### Image comparison data
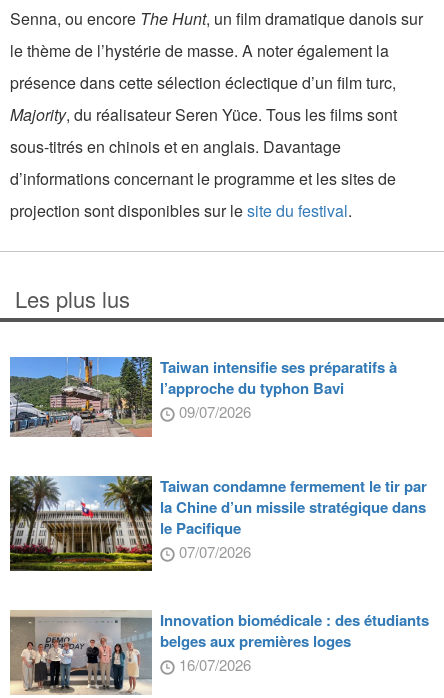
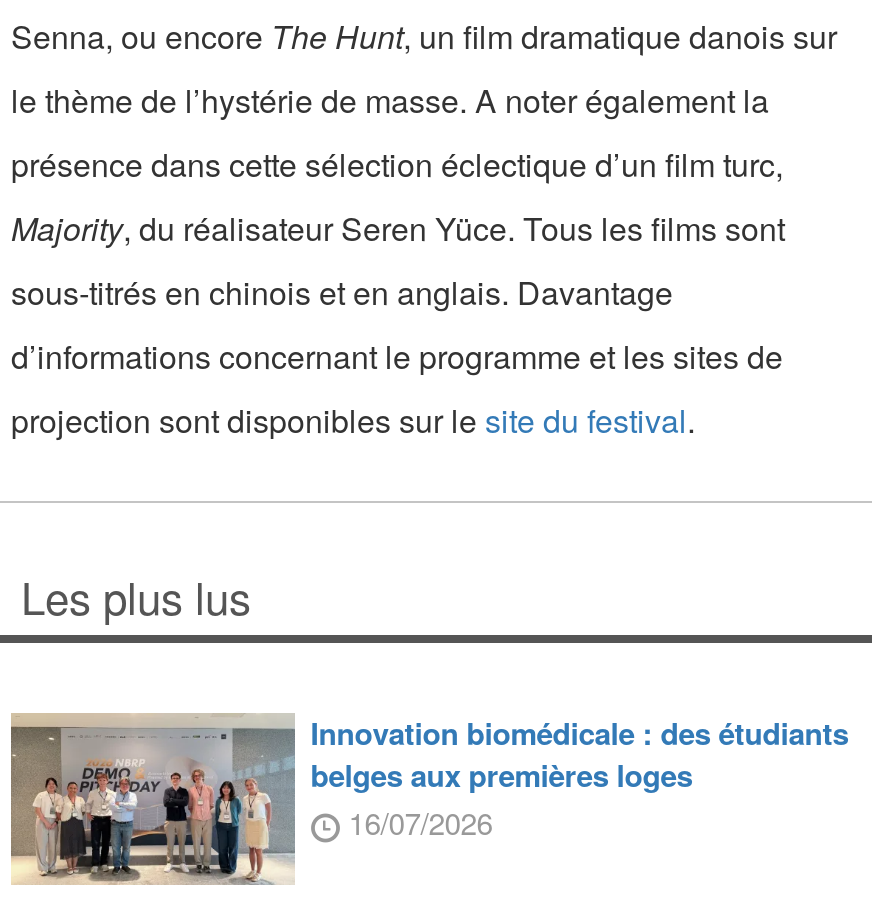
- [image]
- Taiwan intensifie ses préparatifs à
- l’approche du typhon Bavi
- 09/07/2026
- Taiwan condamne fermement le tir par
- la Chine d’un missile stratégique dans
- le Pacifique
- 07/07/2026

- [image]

### Instructions for the task
Each line of the entries that contains the word "Taiwan" should be listed.

### Task response
- Taiwan intensifie ses préparatifs à
- Taiwan condamne fermement le tir par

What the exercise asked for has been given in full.